*Work order*: The lines to retype run from the one containing "EBIT Growth, 2017: none -> 0.7" through the end of the listing below. Reproduce them exactly, leaving out pictures.

*Supplied material*:
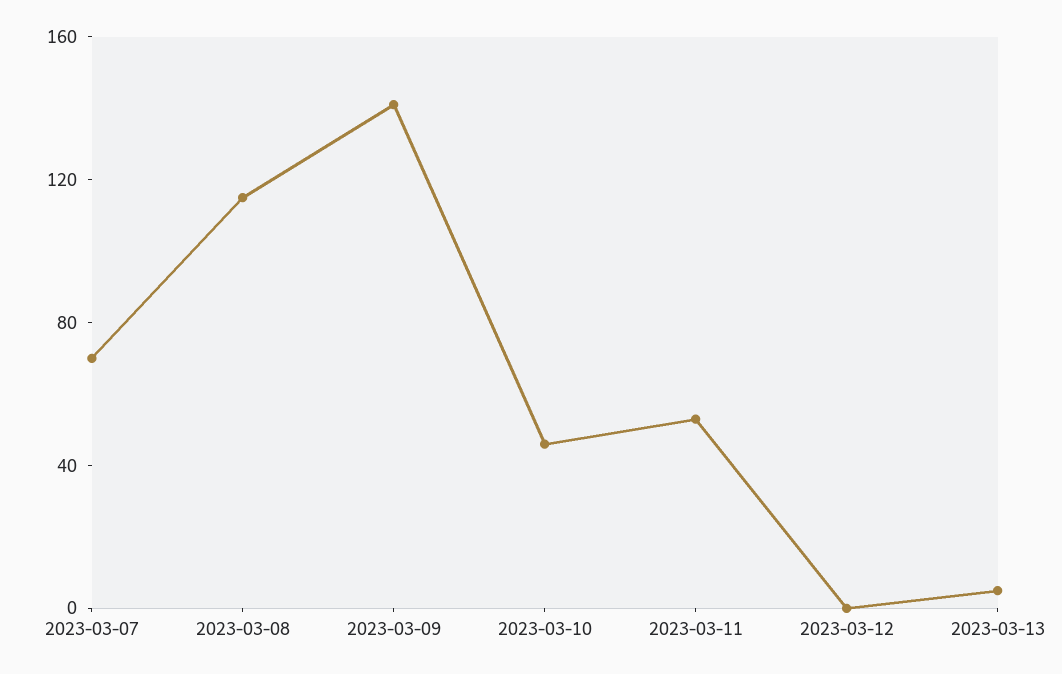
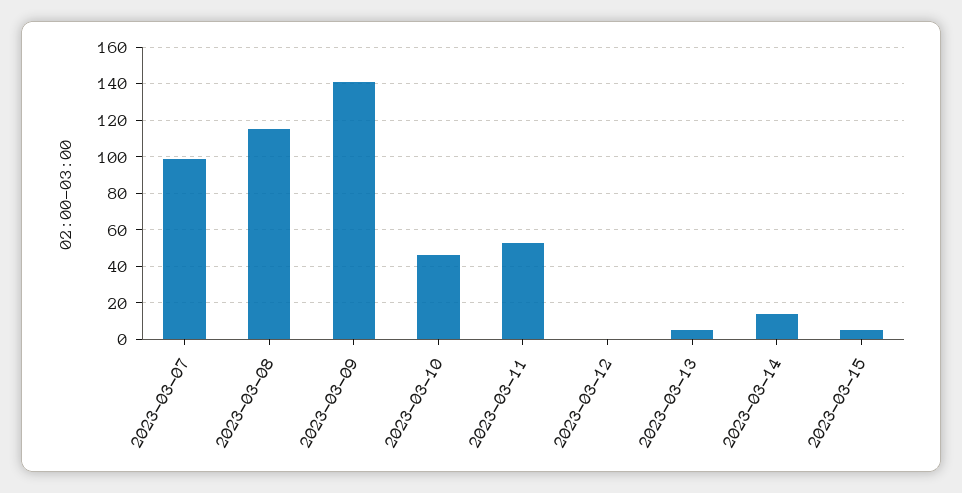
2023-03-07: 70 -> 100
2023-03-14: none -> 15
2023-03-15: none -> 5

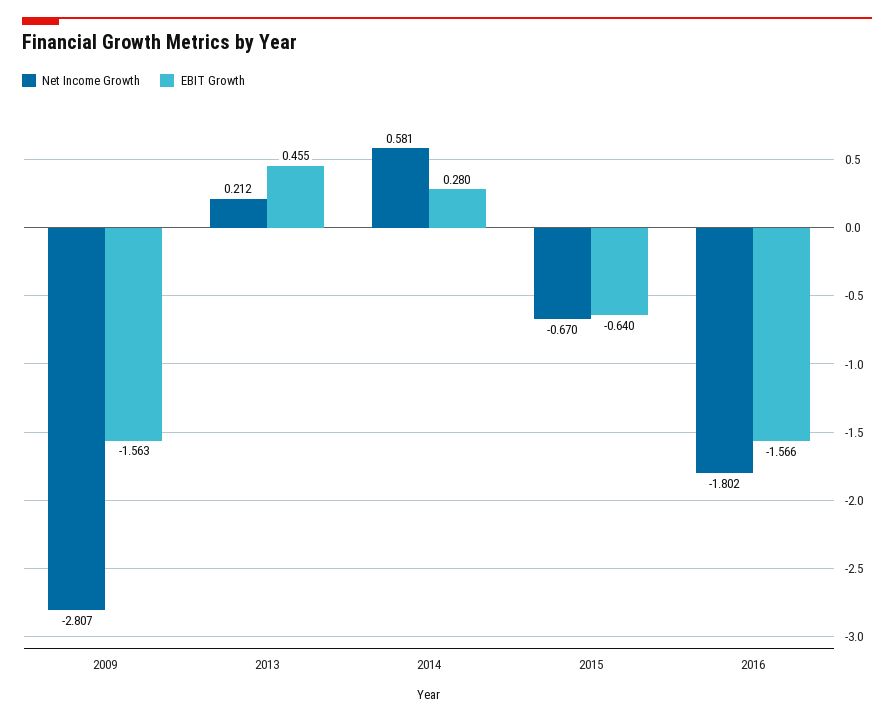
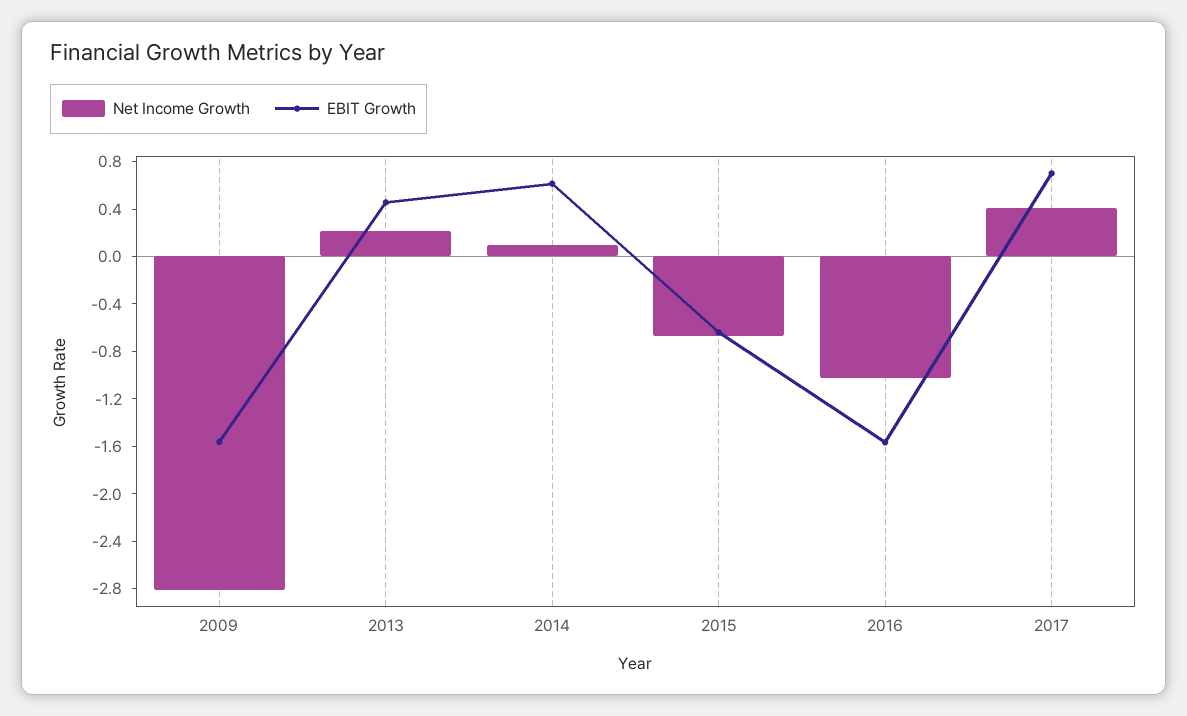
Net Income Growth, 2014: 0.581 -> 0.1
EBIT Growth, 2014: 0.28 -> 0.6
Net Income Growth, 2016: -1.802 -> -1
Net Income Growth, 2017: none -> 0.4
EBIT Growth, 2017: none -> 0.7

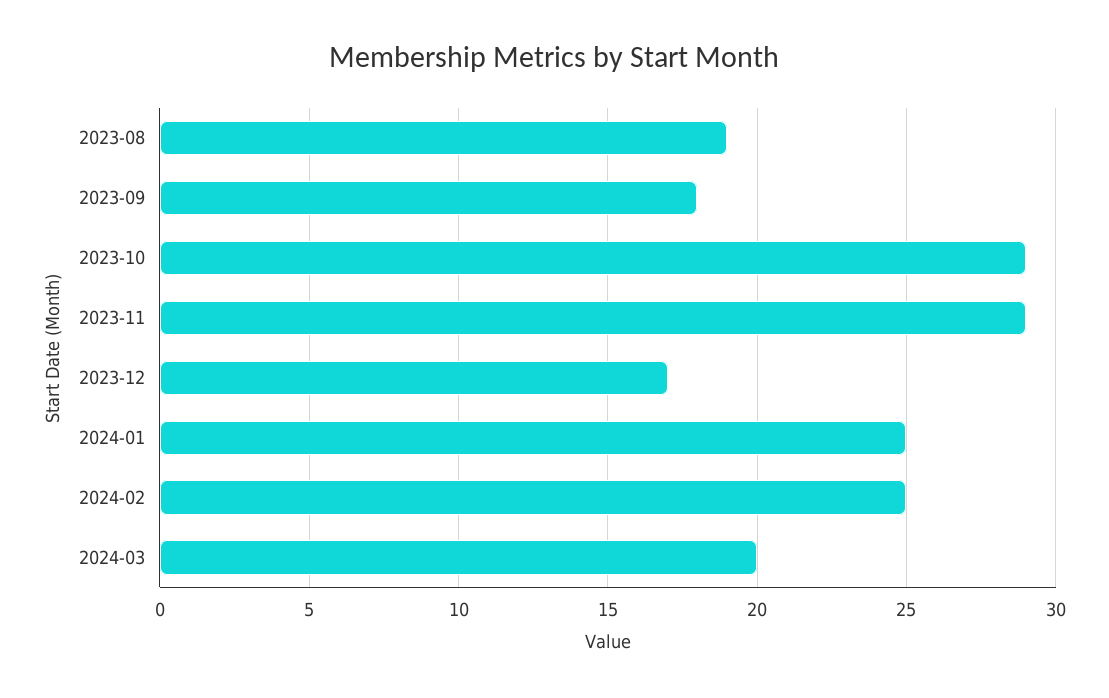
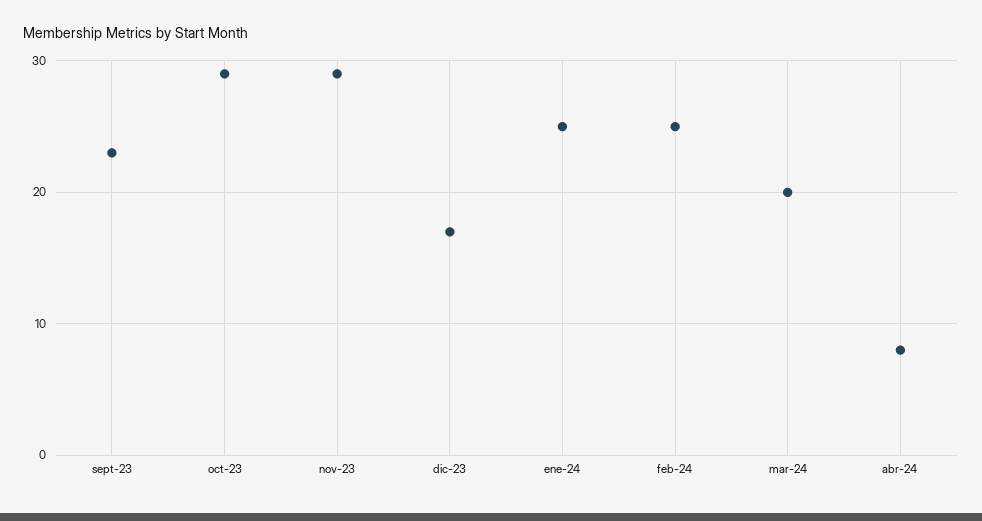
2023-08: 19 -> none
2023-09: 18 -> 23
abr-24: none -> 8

*Response to this exercise*:
EBIT Growth, 2017: none -> 0.7

2023-08: 19 -> none
2023-09: 18 -> 23
abr-24: none -> 8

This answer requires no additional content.